Living Above the Line

To carry your own weather, Davis suggests focusing on values and purpose—the things within your control—while releasing what you can’t change. Practically, that means pausing before reacting, seeking understanding, or writing an unsent letter to vent emotions safely. This isn’t emotional avoidance—it’s emotional responsibility.

As Davis summarizes, maturity means aligning behavior with values rather than moods. Leaders who carry their own weather stabilize their teams. Parents who model it nurture resilience. And individuals who master it stop waiting for “better days” because they bring the weather with them.


Behave Your Way to Credibility

In practice three, Davis dismantles a common myth: that people will trust you based on your words or intentions. In reality, credibility comes not from talk but from consistent behavior. As the saying goes, you can’t talk your way out of something you behaved yourself into.

Character and Competence

Drawing on Stephen M.R. Covey’s The Speed of Trust, Davis defines credibility as a blend of character (integrity and intent) and competence (capabilities and results). Without both, trust collapses. For instance, a kind parachute packer with no training still endangers lives; a skilled one with no integrity is equally untrustworthy.

Through memorable stories, Davis illustrates both halves. As a young manager, he once lost an important contract and hid the error for weeks until he found it lodged in his own desk. Admitting the mistake felt humiliating—but his honesty earned his boss’s respect. That experience taught him that character isn’t about never erring; it’s about taking accountability when you do.

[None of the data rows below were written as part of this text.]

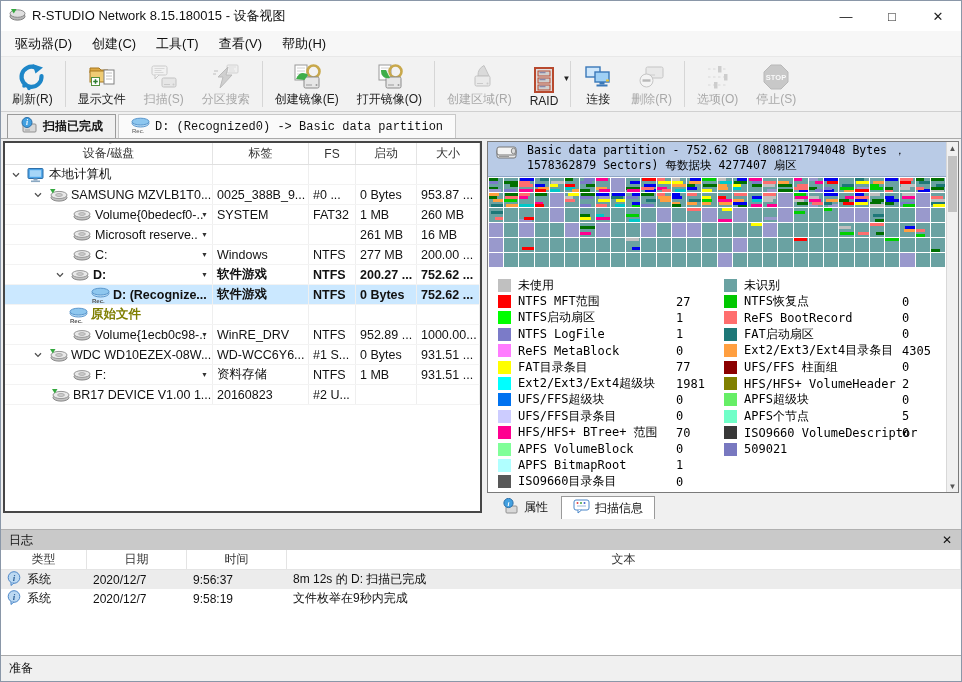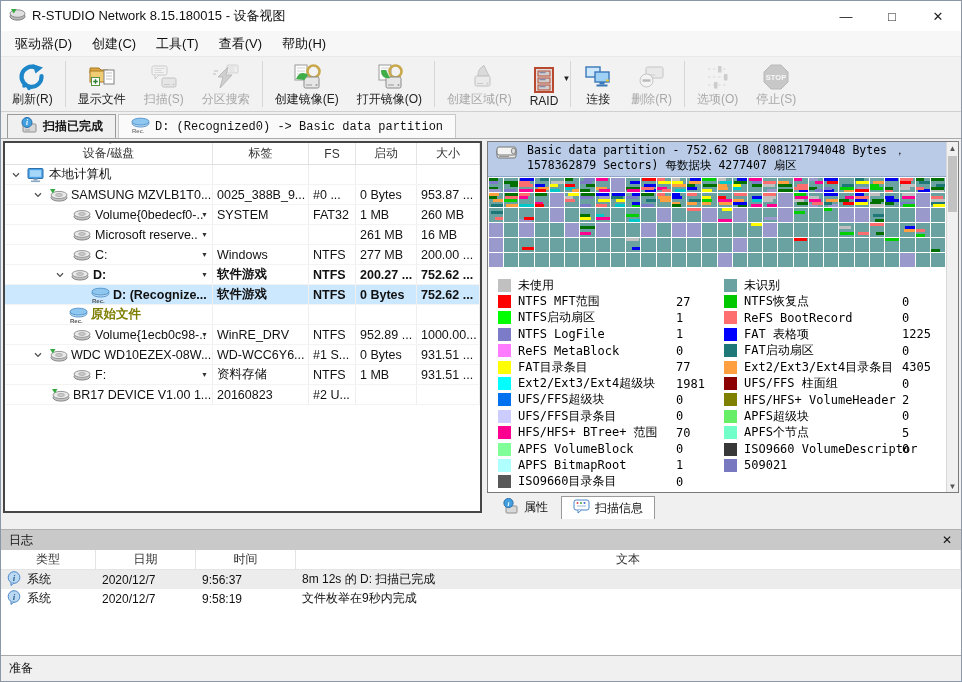--- a/index.html
+++ b/index.html
@@ -88,21 +88,21 @@
   .loghead { height:20px; display:flex; font-size:12px; color:#333; border-bottom:1px solid #e4e4e4; flex:none; background:#fff;}
   .loghcell { display:flex; align-items:center; justify-content:center; border-right:1px solid #e4e4e4; }
   .logrow { height:19px; display:flex; font-size:12px; color:#111; align-items:center; }
   .logrow.selected { background:#ececec; }
   .logcell { padding:0 6px; display:flex; align-items:center; gap:5px; overflow:hidden; white-space:nowrap; }
   .logbody { flex:1; background:#fff; overflow:hidden; }
 
   
   .statusbar { height:26px; flex:none; background:#f0f0f0; border-top:1px solid #ababab; display:flex; align-items:center; padding:0 8px; font-size:12px; color:#111; }
 
-  .c1{width:95px;flex:none;} .c2{width:100px;flex:none;} .c3{width:100px;flex:none;} .c4{flex:1;min-width:0;}
+  .c1{width:86px;flex:none;} .c2{width:100px;flex:none;} .c3{width:100px;flex:none;} .c4{flex:1;min-width:0;}
   .t1{width:208px;flex:none;} .t2{width:96px;flex:none;} .t3{width:47px;flex:none;} .t4{width:61px;flex:none;} .t5{flex:1;min-width:0;}
 </style>
 </head>
 <body>
 
 <div class="window">
 
   <div class="titlebar">
     <span class="appicon" id="app-icon"><svg width="17" height="15" viewBox="0 0 18 16">
           <ellipse cx="9" cy="10" rx="8" ry="4" fill="#b8b8b8" stroke="#777"></ellipse>
@@ -1118,25 +1118,20 @@
                   <span class="legsw" style="background: rgb(0, 200, 0);"></span>
                   <span class="leglabel">NTFS恢复点</span>
                   <span class="legcount">0</span>
                 </div>
                 <div class="legitem">
                   <span class="legsw" style="background: rgb(255, 110, 110);"></span>
                   <span class="leglabel">ReFS BootRecord</span>
                   <span class="legcount">0</span>
                 </div>
                 <div class="legitem">
-                  <span class="legsw" style="background: rgb(0, 0, 255);"></span>
-                  <span class="leglabel">FAT 表格项</span>
-                  <span class="legcount">1225</span>
-                </div>
-                <div class="legitem">
                   <span class="legsw" style="background: rgb(30, 120, 120);"></span>
                   <span class="leglabel">FAT启动扇区</span>
                   <span class="legcount">0</span>
                 </div>
                 <div class="legitem">
                   <span class="legsw" style="background: rgb(255, 159, 64);"></span>
                   <span class="leglabel">Ext2/Ext3/Ext4目录条目</span>
                   <span class="legcount">4305</span>
                 </div>
                 <div class="legitem">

Competence Through Continuous Learning

He contrasts this with colleagues who allowed competence to stagnate. Craig, a likable employee who relied on relationships rather than sharpening his expertise, eventually lost credibility as clients favored knowledge over charm. By contrast, another colleague, Malee, a timid factory worker, intentionally developed speaking and process-improvement skills. Her idea later saved the company $65,000 annually. Her credibility was earned through growth.

Long-term View and Adaptability

Credibility doesn’t happen overnight—it compounds through consistency. Davis recounts meeting regularly with his CEO about every hire, initially seeing it as micromanagement until realizing it was about care and diligence. Over time, his reliability built trust and autonomy. Once earned, credibility becomes permission to lead.

Finally, credibility requires adaptability. Behaviors that built trust with one superior may erode it with another who values independence. Leaders must adjust their approach to match circumstances, balancing confidence with empathy. Davis describes a star salesperson passed over for promotion because she alienated peers; competence alone wasn’t enough. Credibility grows when you value collaboration as much as results.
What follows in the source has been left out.